Lee and Kim (2002 and 2003) calculated the sound transmission in cylindrical shells using analytical and experimental models. The inside cavity was assumed to be anechoic, whereas the incident wave was a plane wave. The shell vibration motions were described by the Love's equation. They considered all three displacement fields and both transverse and in-plane equations to depict the shell motion. They applied a convergence algorithm to calculate TL. Eventually, they could present a comparison between analytical and experimental models. Ghinet et al. (2006) developed two models for calculating diffuse field transmission into composite laminate and sandwich composite infinite cylinders. They considered membrane, bending, transverse shearing as well as rotational inertia effects and orthotropic ply angle of the layers in both models.

Classical shell theory (CST) was utilized in most of the above citations to model the shell vibration. However, it cannot be used for thick shells and even thin shells when the number of circumferential waves increases as the result of neglecting shear deformation and rotary inertia effects in CST. Implementation of CST for thick and relatively thick shells can cause significant errors in such cases. An exact solution was found by Daneshjou et al. (2007, 2008 and 2009) more recently in a series form based on CST and first order shear deformation theory (FSDT). They considered all three displacements of the shell for orthotropic and laminated composite cylindrical shells. They also showed that considering the effects of shear and rotation in FSDT for thin shells leads to reduction of TL in high frequency range in comparison with CST. Just recently, Daneshjou et al. (2010) proposed an improved model for sound transmission through relatively thick FGM cylindrical shells based on third order shear deformation theory (TSDT). In addition, they have shown that for relatively thick FGM shells where the shear and rotation effects become more significant in lower R/h ratio, TSDT presents more accurate results.
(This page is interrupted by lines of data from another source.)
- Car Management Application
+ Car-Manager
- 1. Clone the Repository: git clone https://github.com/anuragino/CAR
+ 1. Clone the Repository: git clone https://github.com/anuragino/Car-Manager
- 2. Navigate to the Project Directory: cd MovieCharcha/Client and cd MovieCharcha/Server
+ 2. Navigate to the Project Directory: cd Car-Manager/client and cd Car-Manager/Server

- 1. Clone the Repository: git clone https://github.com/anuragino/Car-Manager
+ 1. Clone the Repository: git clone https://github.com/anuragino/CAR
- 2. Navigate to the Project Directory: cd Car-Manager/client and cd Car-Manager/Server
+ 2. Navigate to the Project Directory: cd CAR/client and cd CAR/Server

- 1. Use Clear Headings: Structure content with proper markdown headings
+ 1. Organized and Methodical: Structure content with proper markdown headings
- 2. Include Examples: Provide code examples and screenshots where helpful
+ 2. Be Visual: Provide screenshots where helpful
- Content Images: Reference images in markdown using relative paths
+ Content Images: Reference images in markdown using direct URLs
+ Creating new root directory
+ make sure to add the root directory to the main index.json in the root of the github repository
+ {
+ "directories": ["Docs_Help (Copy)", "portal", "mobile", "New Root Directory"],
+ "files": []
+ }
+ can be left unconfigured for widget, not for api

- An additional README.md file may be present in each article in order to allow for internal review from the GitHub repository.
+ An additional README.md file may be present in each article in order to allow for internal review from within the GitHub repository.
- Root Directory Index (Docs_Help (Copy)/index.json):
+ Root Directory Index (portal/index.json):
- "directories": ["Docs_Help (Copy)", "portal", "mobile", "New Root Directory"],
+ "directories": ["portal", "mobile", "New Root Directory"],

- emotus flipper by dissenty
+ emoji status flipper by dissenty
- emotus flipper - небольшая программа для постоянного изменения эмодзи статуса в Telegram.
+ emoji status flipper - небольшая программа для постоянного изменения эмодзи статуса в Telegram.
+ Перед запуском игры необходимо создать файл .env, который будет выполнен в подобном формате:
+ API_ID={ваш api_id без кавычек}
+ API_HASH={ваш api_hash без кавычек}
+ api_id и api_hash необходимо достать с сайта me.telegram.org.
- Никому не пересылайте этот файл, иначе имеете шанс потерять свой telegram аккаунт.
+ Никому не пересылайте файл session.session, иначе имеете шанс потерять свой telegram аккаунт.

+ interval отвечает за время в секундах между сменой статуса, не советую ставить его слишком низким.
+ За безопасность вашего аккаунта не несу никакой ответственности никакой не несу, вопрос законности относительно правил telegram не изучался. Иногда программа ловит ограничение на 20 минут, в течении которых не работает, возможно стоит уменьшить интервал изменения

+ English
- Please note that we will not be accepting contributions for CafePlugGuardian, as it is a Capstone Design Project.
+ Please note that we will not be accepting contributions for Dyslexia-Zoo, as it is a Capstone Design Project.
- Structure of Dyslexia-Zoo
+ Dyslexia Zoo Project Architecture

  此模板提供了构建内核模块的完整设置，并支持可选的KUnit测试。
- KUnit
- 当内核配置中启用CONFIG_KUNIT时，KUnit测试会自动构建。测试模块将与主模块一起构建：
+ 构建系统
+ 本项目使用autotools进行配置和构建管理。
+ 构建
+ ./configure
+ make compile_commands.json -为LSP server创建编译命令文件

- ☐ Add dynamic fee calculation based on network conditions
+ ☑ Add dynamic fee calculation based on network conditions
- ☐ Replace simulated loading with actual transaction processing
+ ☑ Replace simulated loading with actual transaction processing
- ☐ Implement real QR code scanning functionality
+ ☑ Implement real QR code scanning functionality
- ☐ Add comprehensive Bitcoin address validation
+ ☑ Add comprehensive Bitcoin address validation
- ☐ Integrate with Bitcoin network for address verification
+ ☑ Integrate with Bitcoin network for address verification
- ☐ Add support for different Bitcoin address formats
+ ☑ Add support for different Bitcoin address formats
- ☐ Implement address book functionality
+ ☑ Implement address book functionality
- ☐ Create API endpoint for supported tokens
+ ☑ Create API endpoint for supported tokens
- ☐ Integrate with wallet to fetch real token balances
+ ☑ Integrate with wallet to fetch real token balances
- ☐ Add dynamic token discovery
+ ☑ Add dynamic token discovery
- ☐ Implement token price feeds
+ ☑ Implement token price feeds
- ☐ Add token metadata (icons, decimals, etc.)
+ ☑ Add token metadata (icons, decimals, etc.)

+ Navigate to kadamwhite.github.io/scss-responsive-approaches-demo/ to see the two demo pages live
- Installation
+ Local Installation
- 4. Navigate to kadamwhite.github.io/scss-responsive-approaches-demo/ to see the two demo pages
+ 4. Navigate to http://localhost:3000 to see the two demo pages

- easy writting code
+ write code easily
The existing literature lacks a comprehensive work on sound transmission of thick orthotropic cylindrical shells. In order to modify previous studies, noting that the best presented model in literature can not include the proper modeling for thick shells due to its assumptions on the straightness and normality of transverse normal during deformation. Therefore, in this paper it has been tried to use third order shear deformation theory (TSDT) which relaxes these assumptions by expanding the displacements as cubic functions of the thickness coordinate. Thus, this paper presents a novel and accurate modeling of the acoustic transmission of a thick-wall orthotropic cylindrical shell with subsonic external flow based on TSDT. Then, the obtained results are compared with those available in the literature. The comparison reveals a good agreement. This paper also intends to quantify the effects of orthotropic cylindrical shell characteristics on TL. At last, the numerical results are used to address the effects of geometrical properties and material properties.



Figure 1 depicts an orthotropic cylindrical shell of infinite length, radius, R, wall thickness, h and mass density of shell per unit mid-surface area, ρ, which is irradiated to an oblique plane wave with the incident angle of α from outside. A uniform external airflow at velocity V in the exterior fluid medium impinges on the shell. Moreover, ρ1 and ci with subscripts 1 and 3 are used respectively to introduce external and internal density and also the speed of acoustic media. Also, the interior side of the shell is assumed to be anechoic, which means that only inward-traveling wave exists. As shown in the Figure 1, ( η1, η2, η3) denote the orthogonal curvilinear coordinate system where the η1 is coincident with the axis of cylindrical shell, while η2 and η3 are circumferential and thickness directions, respectively.





Particular assumptions are considered in developing a thick shell theory as follows (Reddy, 2003):

(1) The transverse normal is inextensible (i.e. ε33 = 0 ).

(2) There is no reason for straightness and normality of a transverse normal during deformation.

(3) The transverse normal stress is negligible in order that the plane stress assumption cannot be considered.

These assumptions will be used in formulation of the problem.

3.1 Kinematic relations

For the cylindrical shells, the strain-displacement relation can be presented as (Qatu, 2004):

where R is the radii of cylinder and ( U1, U2, U3 ) represent the shell displacements along ( η1, η2, η3) coordinates. It should be mentioned the only assumption made here is the small displacements. No other assumptions are considered in this formulation.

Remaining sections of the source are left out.